Investors and analysts alike received some surprising news last week when Biogen (NASDAQ:BIIB) announced that its Alzheimer's treatment candidate, aducanumab, was not the complete write off that it had initially believed.
While the company had suspended aducanumab's phase 3 clinical trials back in March based on disappointing initial results, later data from some trial participants suggested that the drug had significant potential to restore cognitive function in Alzheimer's patients.
While shares of Biogen surged on that news, it's worth taking the time to dig into the details of precisely what happened here and consider whether it's as big a deal as Wall Street analysts are making it out to be.
The fall and rise of aducanumab
In late March, Biogen shares lost almost one-third of their value after revealing that based on an early futility analysis, aducanumab was unlikely to meet the primary endpoints of its phase 3 clinical trial. The company discontinued the treatment's development in light of those findings, and the market moved on.
So it was a surprise to essentially everyone outside of Biogen when the company announced last week that it would be submitting the drug for FDA approval after all.
Turns out, when the studies were terminated in March, the data available to the company only ran through late December. But as further data rolled in during the months that followed, ongoing analysis indicated that the drug was effective in restoring cognitive functions in a subset of Alzheimer's patients who had taken it in higher doses.
A potential Alzheimer's breakthrough?
It's extraordinarily rare for a drug candidate to end up meeting its primary endpoint after its phase 3 study has been suspended. It would be a first-of-its-kind event in the Alzheimer's niche, but more importantly, aducanumab is now one of the few Alzheimer's drugs that has ever shown positive results.
The news from Biogen's rivals in the space has been far less optimistic. In July, Amgen and Novartis discontinued trials of umibecestat, the Alzheimer's candidate they had been developing jointly, after data suggested the drug was accelerating patients' cognitive decline. Merck's verubecestat and Roche's crenezumab have also failed to produce results.
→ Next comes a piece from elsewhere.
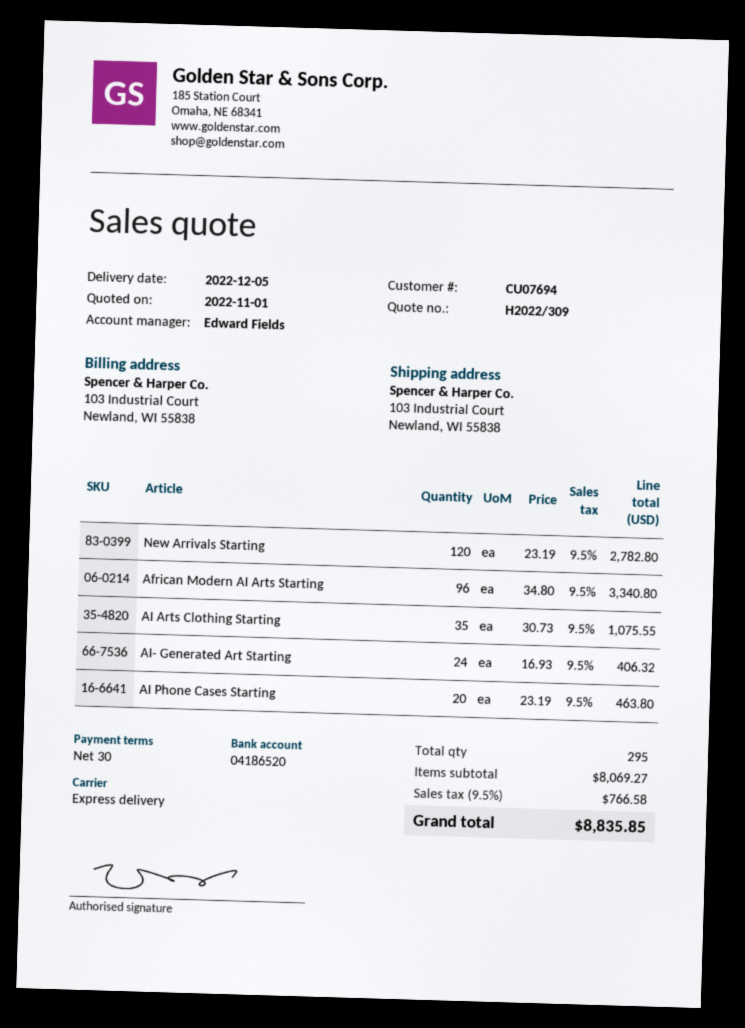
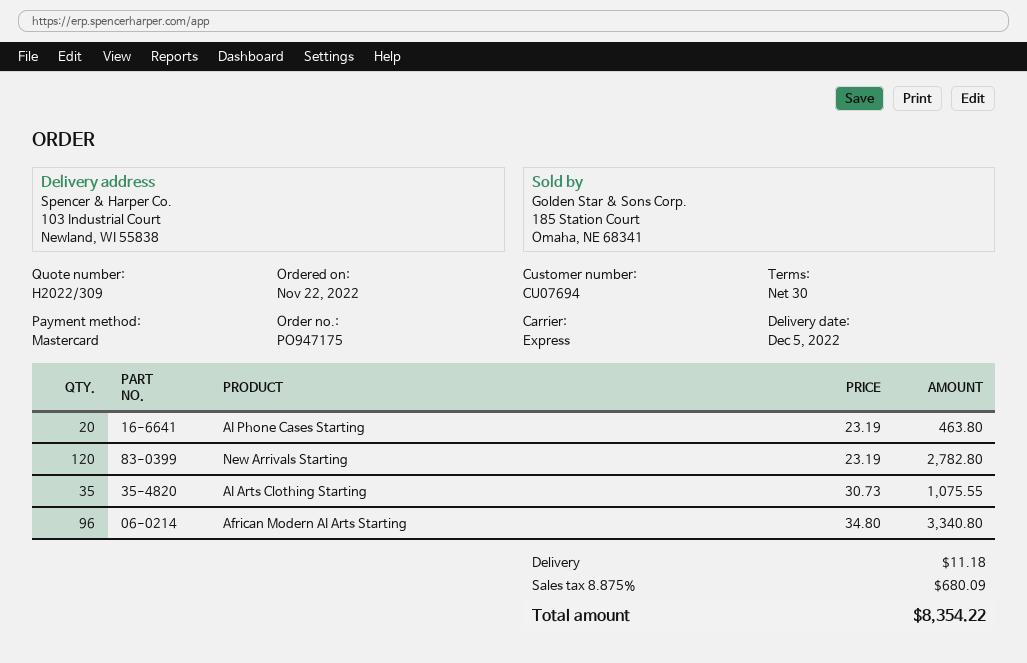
AI- Generated Art Starting: 24 x 16.93 = 406.32 -> none
shipping: none -> 11.18
tax: 9.5% = 766.58 -> 8.875% = 680.09
total: 8835.85 -> 8354.22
While all these drugs were designed to function similarly -- they attack a specific amyloid plaque-causing protein in the brain -- Biogen's drug differs from the rest in one way. Instead of trying to engineer the best protein-attacker possible, Biogen developed its therapy after examining cells from elderly individuals who were unusually resistant to Alzheimer's-induced cognitive decline. That reverse-engineering approach could be the reason why aducanumab is apparently delivering positive results where other hopeful treatments have failed.
What does this mean for Biogen?
It is estimated that the market for Alzheimer's treatments will be worth $12.4 billion by 2026, when over 5.8 million patients are expected to have been diagnosed with the condition. Should Biogen's drug receive FDA approval, it's not hard to imagine it capturing most of that market, considering the relative lack of competition at this point. However, while the lack of effective Alzheimer's treatments could lead the FDA to expeditiously approve aducanumab, a thumbs-up is by no means assured. The regulator may yet find something worrying in the full data.
This announcement is also good news for Biogen's second candidate therapy for Alzheimer's, BAN2401, which works via a similar mechanism to aducanumab. Shareholders had lost faith in BAN2401's chances after aducanumab's suspension; now, they may take a more upbeat view on its prospects for eventual approval and commercial success. Early clinical trial data showed improvement among patients taking the highest doses of BAN2401, but the final results of its phase 3 trial aren't expected to arrive until 2021 or 2022.
Should investors consider Biogen a buy?
At the moment, Biogen trades at a modest 10.2 price-to-earnings ratio, compared to Novartis and Amgen, which trade at P/Es of 16.1 and 17.3, respectively, or Merck's much higher 33.9. Though this makes Biogen -- one of the smaller large-cap biotechs -- comparatively cheaper than its peers, there are some negatives to factor into the investment thesis. In particular, Biogen has less cash on hand than its peers -- $2.1 billion, compared to Amgen's $21.8 billion and Novartis' $8.4 billion. Nor does it offer a dividend, which its competitors do.
A breakthrough in the Alzheimer's market would definitely be a big deal for Biogen, but according to most analysts, the chances of regulatory approval are around 50-50 -- though the more bullish experts say it's 2-to-1 odds in favor of a positive result.
Rather than gambling on the FDA's verdict, long-term investors should adopt a wait-and-see approach. Instead of following the market's optimism in a knee-jerk reaction to the news, it would be best to see how things play out before choosing to make a move on this biotech stock.